A Comparison of Different Approaches to Examining Whether Interviewer Effects Tend to Vary Across Different Subgroups of Respondents
It is common knowledge in the field of survey methodology that interviewers in face- to-face or telephone interviews can have undesirable effects on the obtained answers. Interviewers may introduce these effects in an active way, for example by asking suggestive questions. The effects may also arise in a passive way, if certain interviewer characteristics ultimately elicit socially desirable answers.
These active and passive effects may be systematic across all interviewers, resulting in "pure" interviewer bias, or they may differ from interviewer to interviewer, resulting in additional variance in the data that is attributable to systematic differences between interviewers rather than differences between respondents. In this chapter, we focus on the latter type of interviewer effects. One can analyze interviewer effects of this type by decomposing the variance in a (substantive) variable into variance that can be explained by the differences between interviewers, termed "between-interviewer variance," and residual or "within-interviewer" variance. Between-interviewer variance reduces the statistical precision of survey estimates, and in some cases, this variance can seriously affect data quality.

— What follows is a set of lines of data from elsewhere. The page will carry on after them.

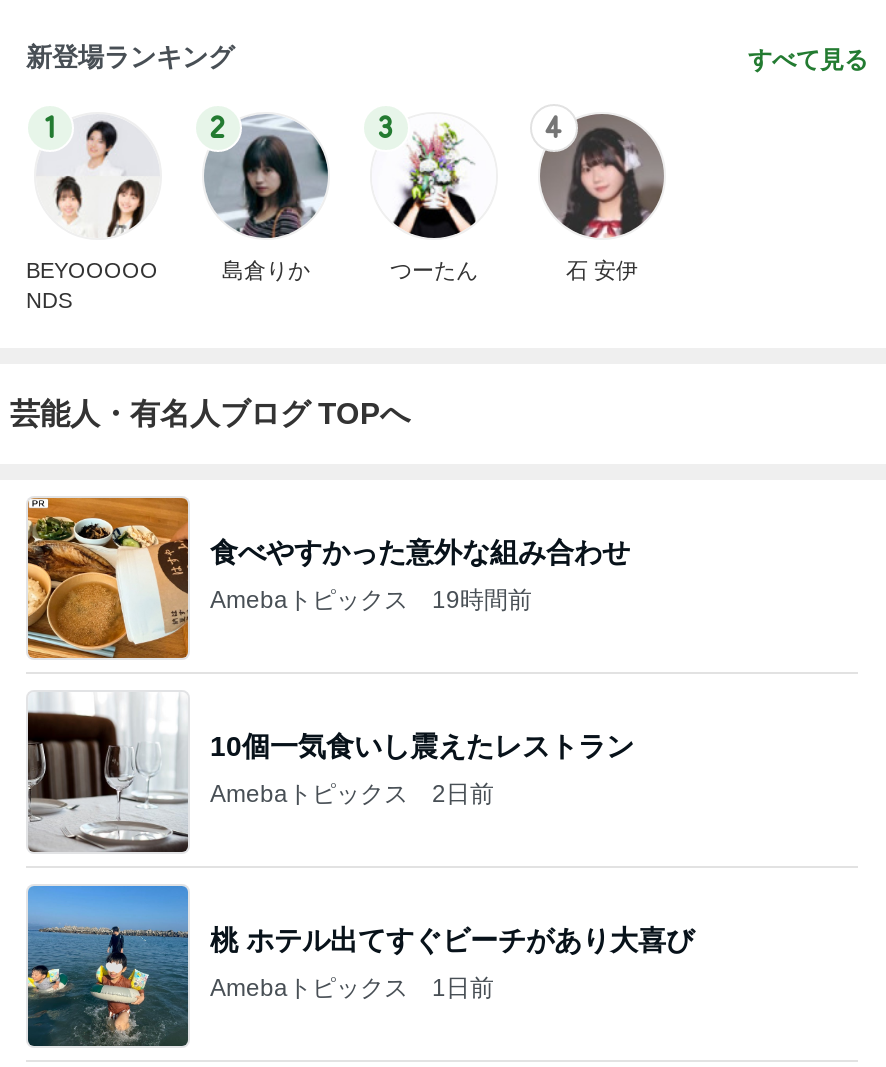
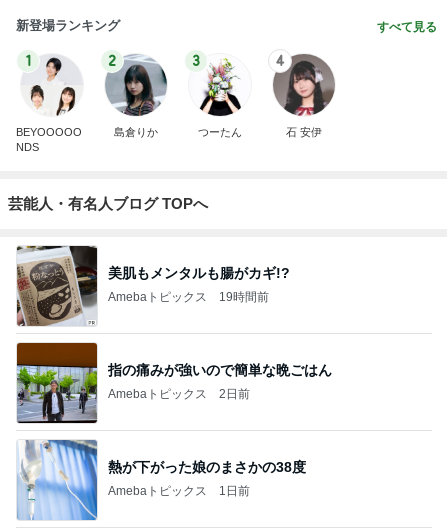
- [image]
- 食べやすかった意外な組み合わせ
+ [image]
+ 美肌もメンタルも腸がカギ!?

- [image]
- 10個一気食いし震えたレストラン
+ [image]
+ 指の痛みが強いので簡単な晩ごはん

- [image]
- 桃 ホテル出てすぐビーチがあり大喜び
+ [image]
+ 熱が下がった娘のまさかの38度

There is a long tradition of analyzing interviewer effects by means of interviewer variance analysis (for two reviews, see Schaeffer, Dykema, and Maynard 2010 and West and Blom 2017). However, very few papers have examined whether interviewer effects are stronger or weaker in specific subgroups of respondents. One might argue, for example, that cognitive difficulties, presumably experienced to a greater extent by lower-educated respondents (KnaUper, et al. 1997; Krosnick and Alwin 1987; Narayan and Krosnick 1996), obstruct the paradigmatic question-response process and provoke additional interventions of the interviewers. In this situation, the interviewers' task to make the question-response process go smoothly becomes more complex and the risk of interviewers influencing respondents' answers in a systematic way increases. Following this reasoning, the interviewer-respondent interaction is considered as a stepping stone to studying the link between interviewer effects and respondents' education level, and one can expect that interviewer effects are likely to be stronger among lower-educated respondents. Identifying groups of respondents who are more prone to interviewer effects allows for a more focused analysis of interviewer behavior, and can provide useful information to develop interviewer training programs with special attention to respondent groups that tend to engender higher interviewer effects.
We discuss the basic statistical model used in the research tradition of analyzing interviewer effects in the next section. We will argue that this basic model is not suitable for comparing interviewer effects across different respondent groups. In this chapter, we show how one can extend the basic model to allow for such investigations. In particular, we will demonstrate that lower-educated respondents elicit larger interviewer effects.